Dès la mise en place de l’usine centrale de Sainte Marie en 1872, on envisagea  tout de suite, la construction d’une voie ferrée, afin d’assurer le transport de la canne à sucre d’une quinzaine d’habitations vers l’unité de transformation (l’usine), puis vers le port d’embarquement qui avait été construit sur l ’îlet de Sainte Marie.

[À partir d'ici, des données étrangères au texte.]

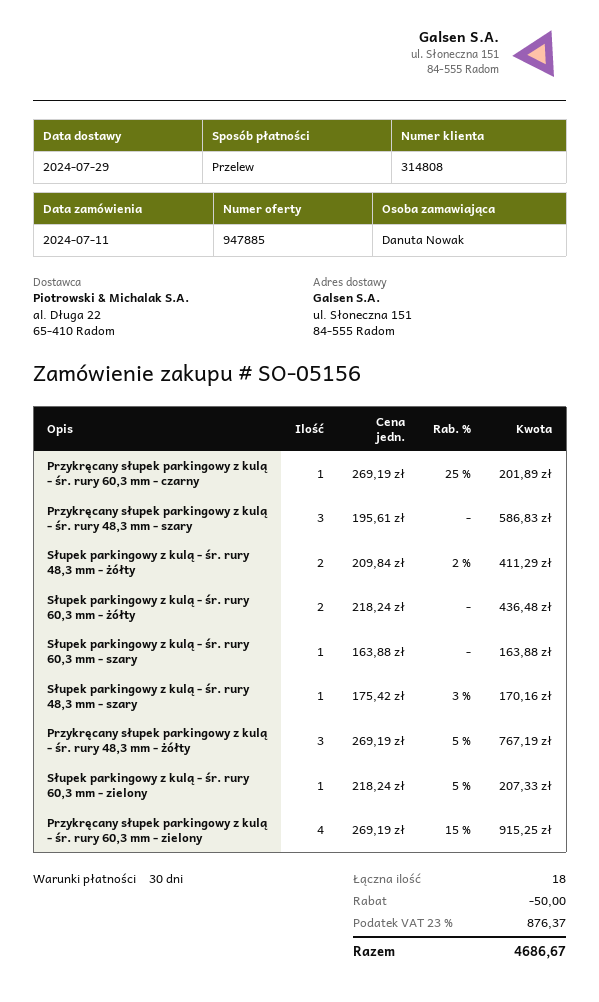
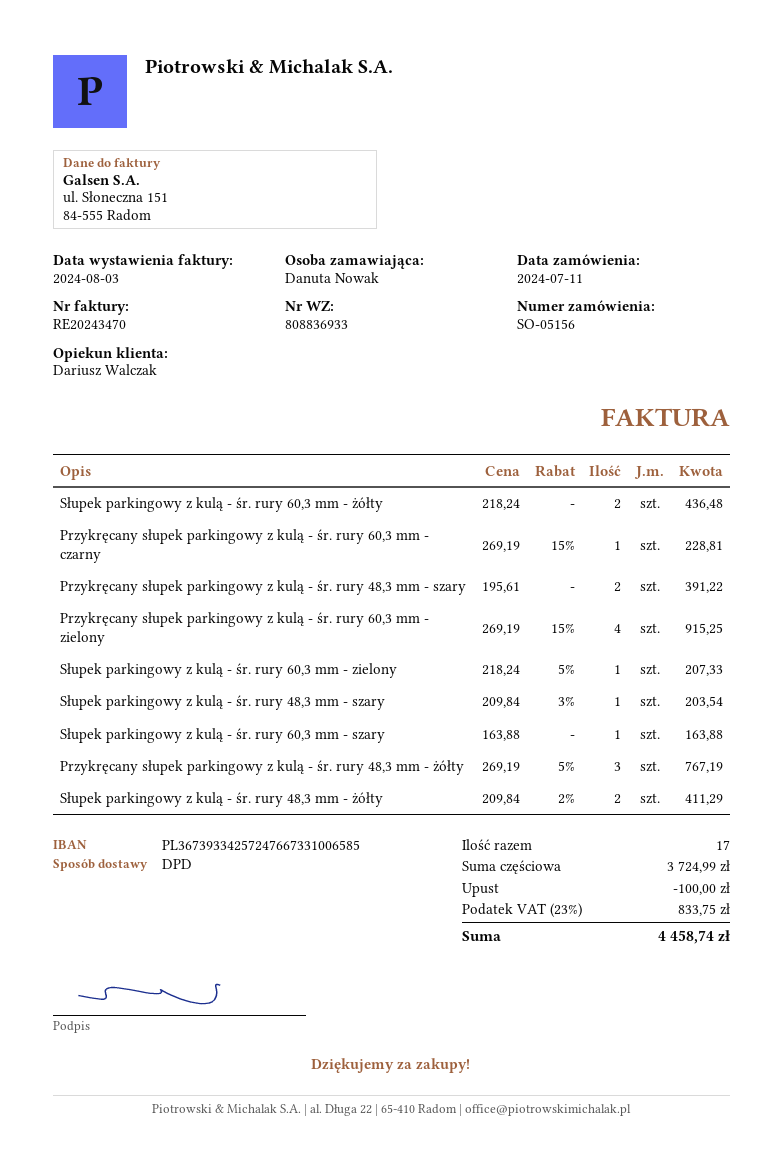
Przykręcany słupek parkingowy z kulą - śr. rury 60,3 mm - czarny: 1 x 269.19 - 25% = 201.89 -> 1 x 269.19 - 15% = 228.81
Przykręcany słupek parkingowy z kulą - śr. rury 48,3 mm - szary: 3 x 195.61 = 586.83 -> 2 x 195.61 = 391.22
Słupek parkingowy z kulą - śr. rury 48,3 mm - szary: 1 x 175.42 - 3% = 170.16 -> 1 x 209.84 - 3% = 203.54
total quantity: 18 -> 17
discount: 50.00 -> 100.00
tax: 23% = 876.37 -> 23% = 833.75
total: 4686.67 -> 4458.74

la dernière locomotive de l’ usine de Sainte marie « La Trinité » est arrivée en 1925.       Collection Pereve

Durant environ un siècle, locomotives à vapeur, locotracteurs diesel, ont beaucoup compté dans la vie agricole et industrielle de notre pays. Les chemins de fer à voie étroite ont commencé à parcourir les plantations,  depuis la livraison de canne à sucre par «la Perle », première locomotive à vapeur à transporter la canne à l’usine  Dillon à partir de 1870 , jusqu’à  « La Trinité » dernière locomotive à vapeur encore visible de l’ usine de Sainte Marie. Le rail a fait partie du quotidien des martiniquais

La deuxième moitié du XIX° siècle est  marquée dans les colonies par la fin de l’habitation sucrerie. L’usine centrale à vapeur devient l’unité de production de base.  On assiste à une véritable révolution dans la production du sucre de canne.  L’habitation devient  essentiellement une unité agricole à part qui produit la canne à sucre alors que l’usine centrale est chargée de la récupération de la production et de la transformation de la canne en sucre. Avec la révolution industrielle en Europe et dans le monde, on est à l’heure de la concentration de la production, à la recherche de la rentabilité. Les usines centrales et les locomotives à vapeur sont une réponse à ce  nouveau défi.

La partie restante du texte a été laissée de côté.